Все закурили. Дым тоненькими волоконцами стал распространяться в соседнее купа.
— Перестаньте курить! Здесь вагон для некурящих, — тонким злым голосом закричал хозяин Геры.
— А ну, любопытно взглянуть, какие вы из себя будете, — сказал матрос, входя в соседнее купе. Из-за его спины выглядывали лица приятелей.
— Что же это за безобразие! — возмущенно вскричал гармонист,
— на гармошке нельзя играть, курить нельзя! Опять, поди, для вашей барышни вредно?
— Да, вредно, — серьезно ответил макинтош. — Это портит ей обоняние.
— Фу-ты, ну-ты, ножки гнуты! — расхохотался матрос. — Нет, товарищ, курить-то мы будем, а дама ваша пускай в дамский вагон перейдет.
Хозяин Геры, ни слова не говоря, поднялся и открыл окна с той и другой стороны.
— Товарищ, закройте окно — сквозняк. Простудиться из-за вашей дамы не лестно!
— Бросьте курить, тогда закрою.
— А, так ты вот как?!.. — зарычал матрос и шагнул к окну.

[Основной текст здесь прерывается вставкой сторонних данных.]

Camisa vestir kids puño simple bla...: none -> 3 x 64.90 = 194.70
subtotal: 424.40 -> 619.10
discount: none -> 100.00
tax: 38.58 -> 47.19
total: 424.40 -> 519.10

Хозяин Геры загородил окно. Матрос яростно схватил его за шиворот макинтоша и рванул:
— Чего с тобой разговаривать, с гнидой буржуазной!
Макинтош ударился носом о железину верхней полки.

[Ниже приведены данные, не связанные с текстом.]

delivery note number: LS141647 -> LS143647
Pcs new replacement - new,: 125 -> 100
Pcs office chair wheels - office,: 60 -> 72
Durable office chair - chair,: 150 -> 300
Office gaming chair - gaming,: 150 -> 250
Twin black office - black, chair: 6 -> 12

Но в этот же миг м-ль Гера со страшным рычанием бросилась на матроса и впилась в его ляжку. Матрос рванул ногу. В прорванном месте брюк забелело белье, скоро окрасившееся кровью.
Собака урча смотрела ему вслед. Шея ее втянулась, шерсть стояла дыбом. Хозяин ее, прижимая к носу платок, подошел к ней и начал успокаивать.

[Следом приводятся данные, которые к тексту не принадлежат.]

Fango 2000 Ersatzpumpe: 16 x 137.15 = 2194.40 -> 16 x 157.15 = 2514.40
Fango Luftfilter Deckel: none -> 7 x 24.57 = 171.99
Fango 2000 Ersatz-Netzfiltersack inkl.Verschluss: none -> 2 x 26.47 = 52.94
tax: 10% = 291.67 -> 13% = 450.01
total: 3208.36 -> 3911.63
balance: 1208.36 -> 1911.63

Но в это время гармонист, вскарабкавшись для безопасности на вторую полку, запустил в собаку снятым с ноги сапогом и вдобавок загавкал еще по-собачьи.
Одним прыжком собака была на полке; и плохо кончилось бы это для гармониста, если бы хозяин собаки не закричал на нее и не вцепился бы ей в шерсть.
Еле-еле она его послушалась. Хозяин увел ее.
— А курить мы все-таки будем, — сказал гармонист, оправившись от испуга.
Они все трое сели возле самого прохода и принялись усиленно курить, пуская дым в соседнее купе.
Светлоусый вынул из кармана газету и закрылся ею.
Скоро поезд остановился. Это была последняя перед Омском станция.
Человек в макинтоше вскочил, надел шапку, взял в левую руку чемоданчик, а в правую цепочку, за которую привязана была собака, и пошел к выходу.